When he had the papers in his hand, Michael sat staring blindly at them for a while before he started to read. He had been expecting what he found; it was, after all, the most logical connecting link between Galen and Randolph. But it was still something of a shock to see again the sprawling, angular handwriting that had once been as familiar as his own.
A letter a week for almost seven years, arriving every Tuesday morning. Careless and unmethodical as his father was about other things, he wrote every Sunday. Michael never kept personal letters after he answered them; there certainly had been no particular point in saving his father’s. They were good letters, informative and amusing because of their acidulous comments on people, books, and events. So far as he could remember, the old man had never mentioned Randolph. Which was not surprising; by the time he had left home, Randolph was no longer a student.

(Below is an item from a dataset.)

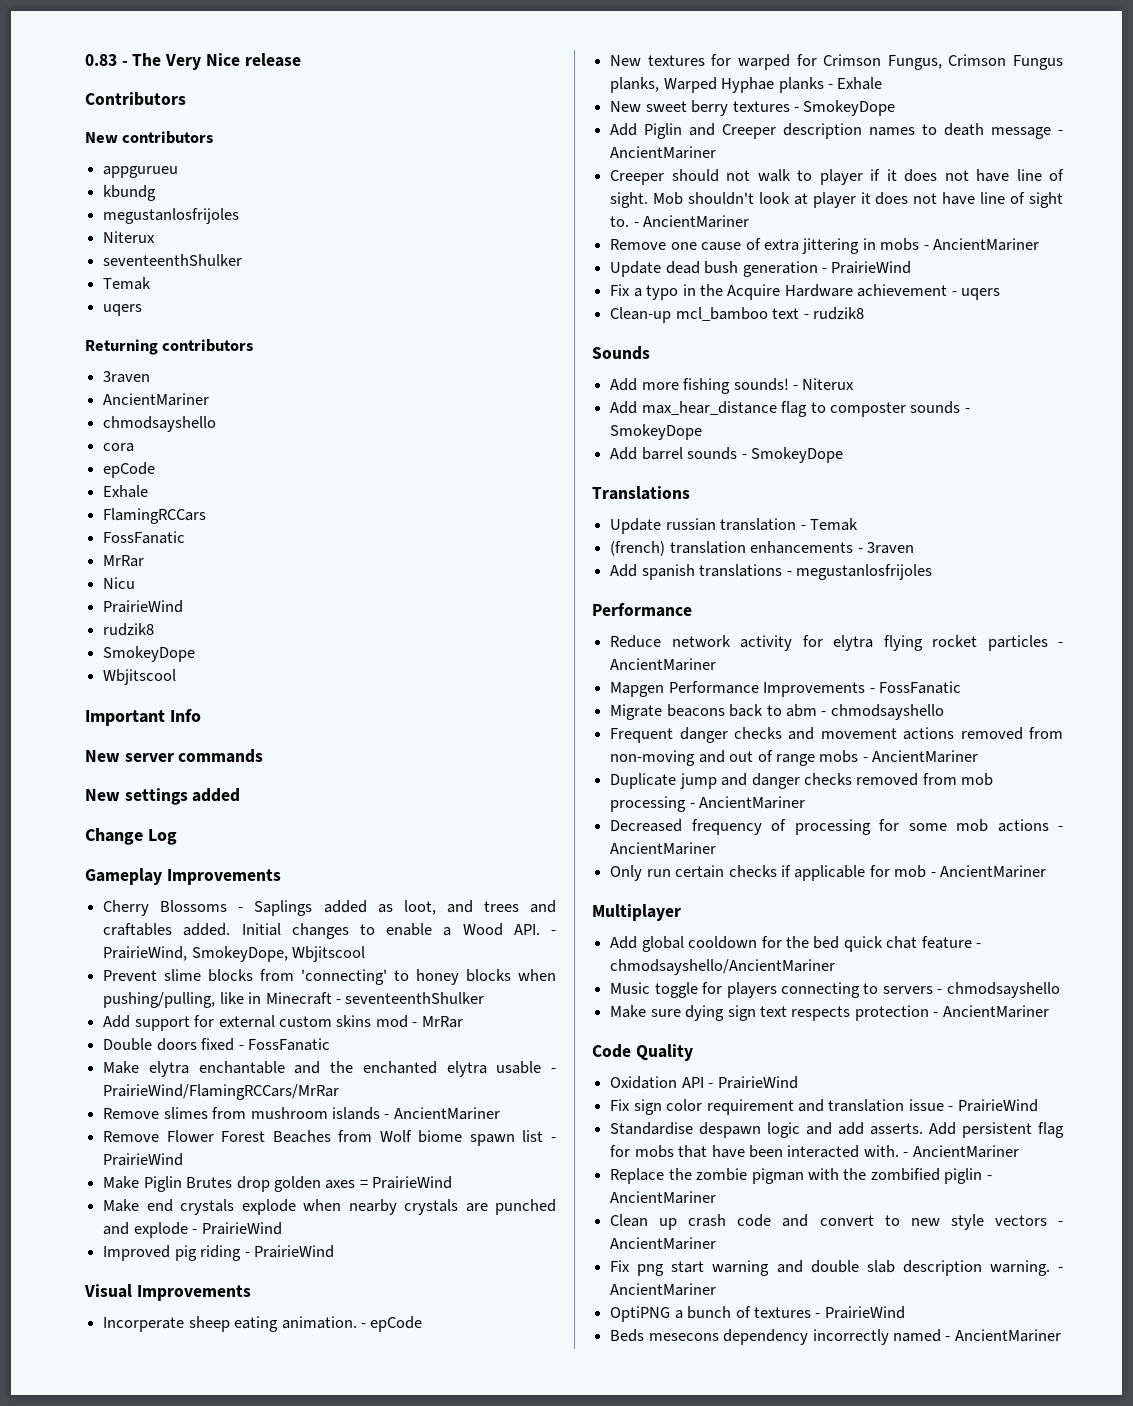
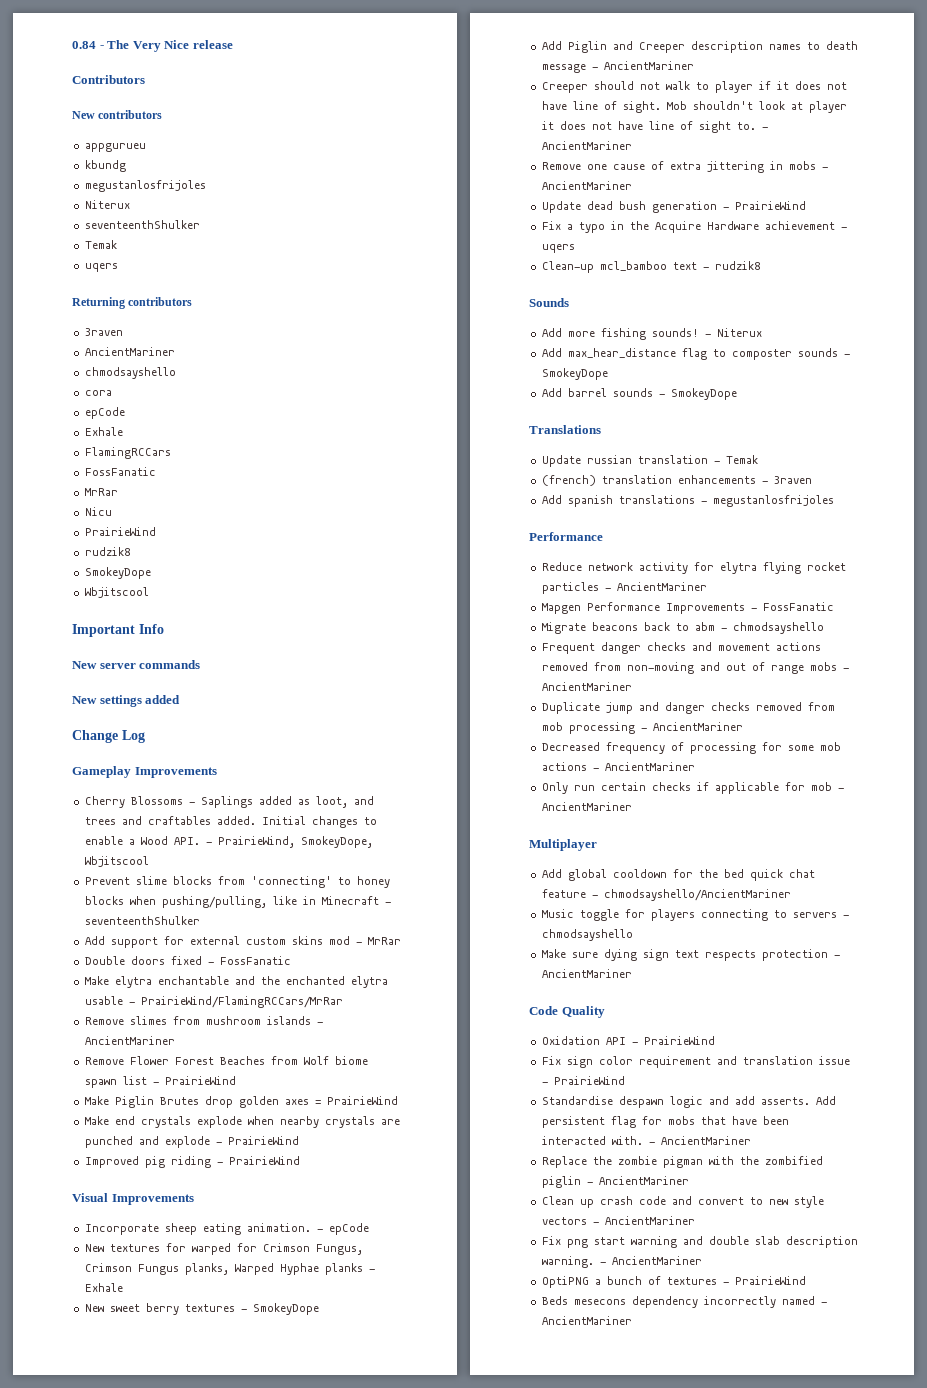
- 0.83 - The Very Nice release
+ 0.84 - The Very Nice release
- Incorperate sheep eating animation.
+ Incorporate sheep eating animation.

His father had written less frequently to Galen, but he had kept up a regular correspondence with his old friend. Galen never threw anything away. These letters were only a small part of the mass of materials that were docketed, labeled, and filed-both in the neat cabinets filling several rooms of Galen’s house, and in the latter’s capacious memory. Galen had not kept these letters because of a premonition. But he would not have produced them now unless they had significance.
After these optimistic deductions, the first letter was a disappointment. It didn’t even mention Randolph ’s name.
Professor Collins rambled on for two pages about the petty gossip and activities of the university. Michael knew that some of the ivory towers were rat infested, but he had forgotten how largely small malices can loom, even to a mind that is supposed to wander in the airy realms of ideas. Cheating on examinations, unexpected pregnancies, a rumor of students dabbling in black magic…Nothing was new on the campuses. There was only one name mentioned in the letter, that of a student for whom his father had high hopes. His name was not Randolph.
Puzzled and deflated, Michael put the letter aside. Maybe Galen’s secretary had made a mistake, or else Galen had told her to include all the letters dated to a particular year. He could hardly quote specific identifying details over the telephone, especially when he hadn’t read the letters for over ten years.
Michael felt sure of this hypothesis when he started the next letter and found Randolph ’s name in the opening paragraph. The context was not precisely what he had come to expect of Gordon Randolph.
“These sporadic flashes of brilliance baffle me,” his father had written of the school’s star athlete and president of the student body. “I expected great things of the boy, he’s already a school legend, but he never happened to take any of my courses until this year-which is his last. I’d say that literature simply wasn’t his field, if it weren’t for that rare outstanding essay.”